- _Data_:
- - - - - - -

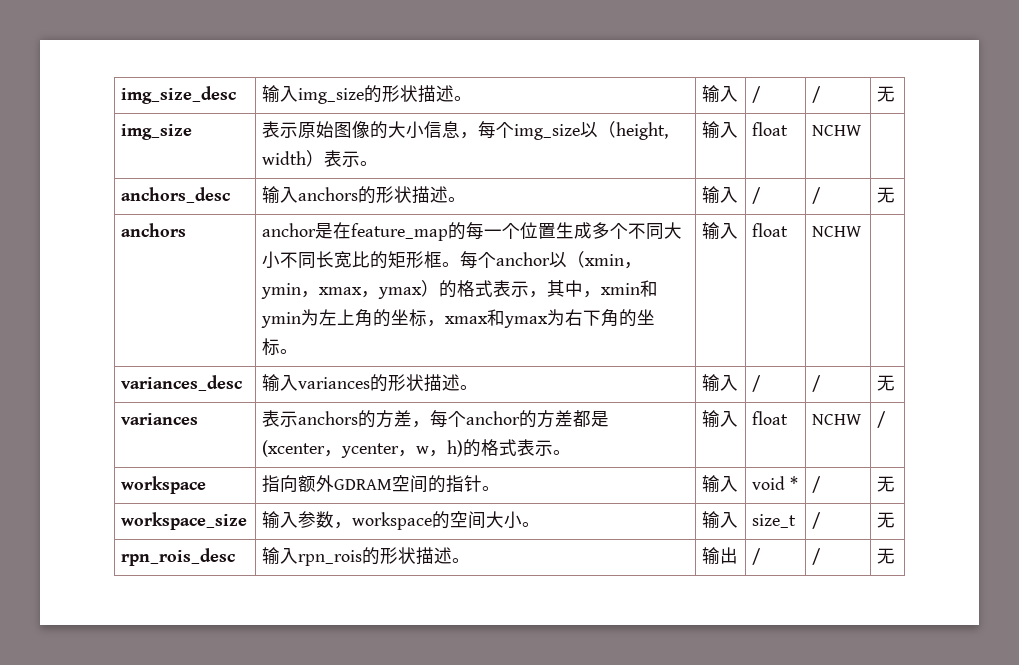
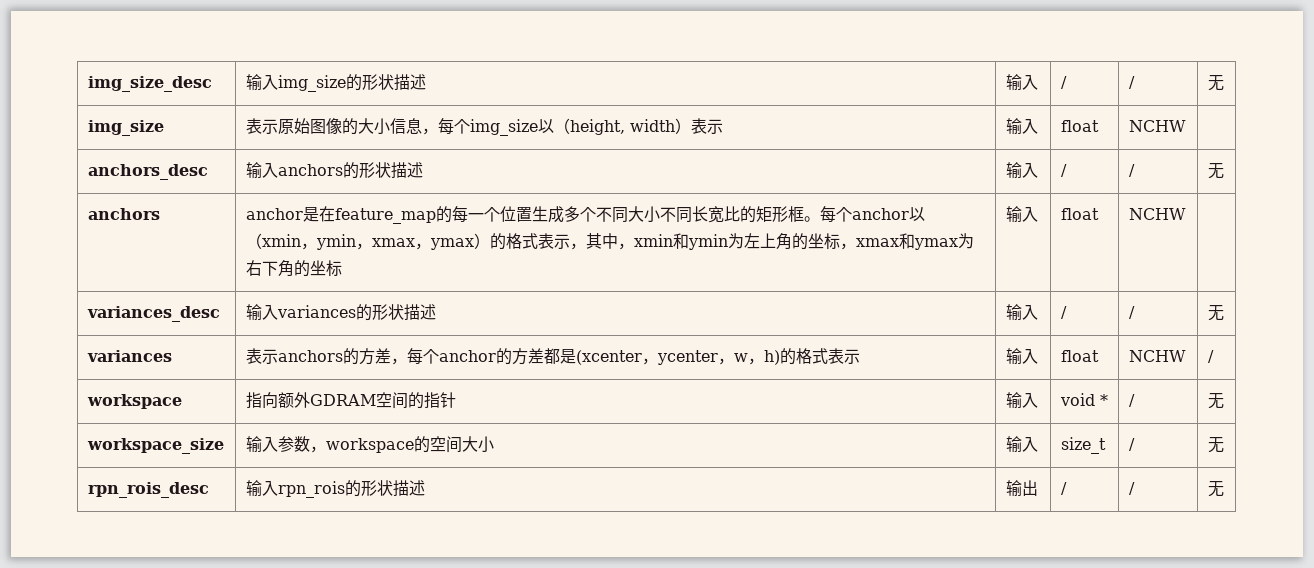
[454,96,473,101] 。 -> (426, 82) none
[360,161,379,166] 。 -> (723, 126) none
[448,197,467,202] 。 -> (423, 170) none
[280,349,299,354] 。 -> (342, 268) none
[460,385,479,390] 。 -> (436, 312) none
[553,450,572,455] 。 -> (860, 356) none
[482,486,501,491] 。 -> (456, 400) none
[522,522,541,527] 。 -> (494, 444) none
[452,558,471,563] 。 -> (425, 488) none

- - - - - - -

- _Exercise objective_:
Give the listing above again exactly, minus any images.

- _Response_:
[454,96,473,101] 。 -> (426, 82) none
[360,161,379,166] 。 -> (723, 126) none
[448,197,467,202] 。 -> (423, 170) none
[280,349,299,354] 。 -> (342, 268) none
[460,385,479,390] 。 -> (436, 312) none
[553,450,572,455] 。 -> (860, 356) none
[482,486,501,491] 。 -> (456, 400) none
[522,522,541,527] 。 -> (494, 444) none
[452,558,471,563] 。 -> (425, 488) none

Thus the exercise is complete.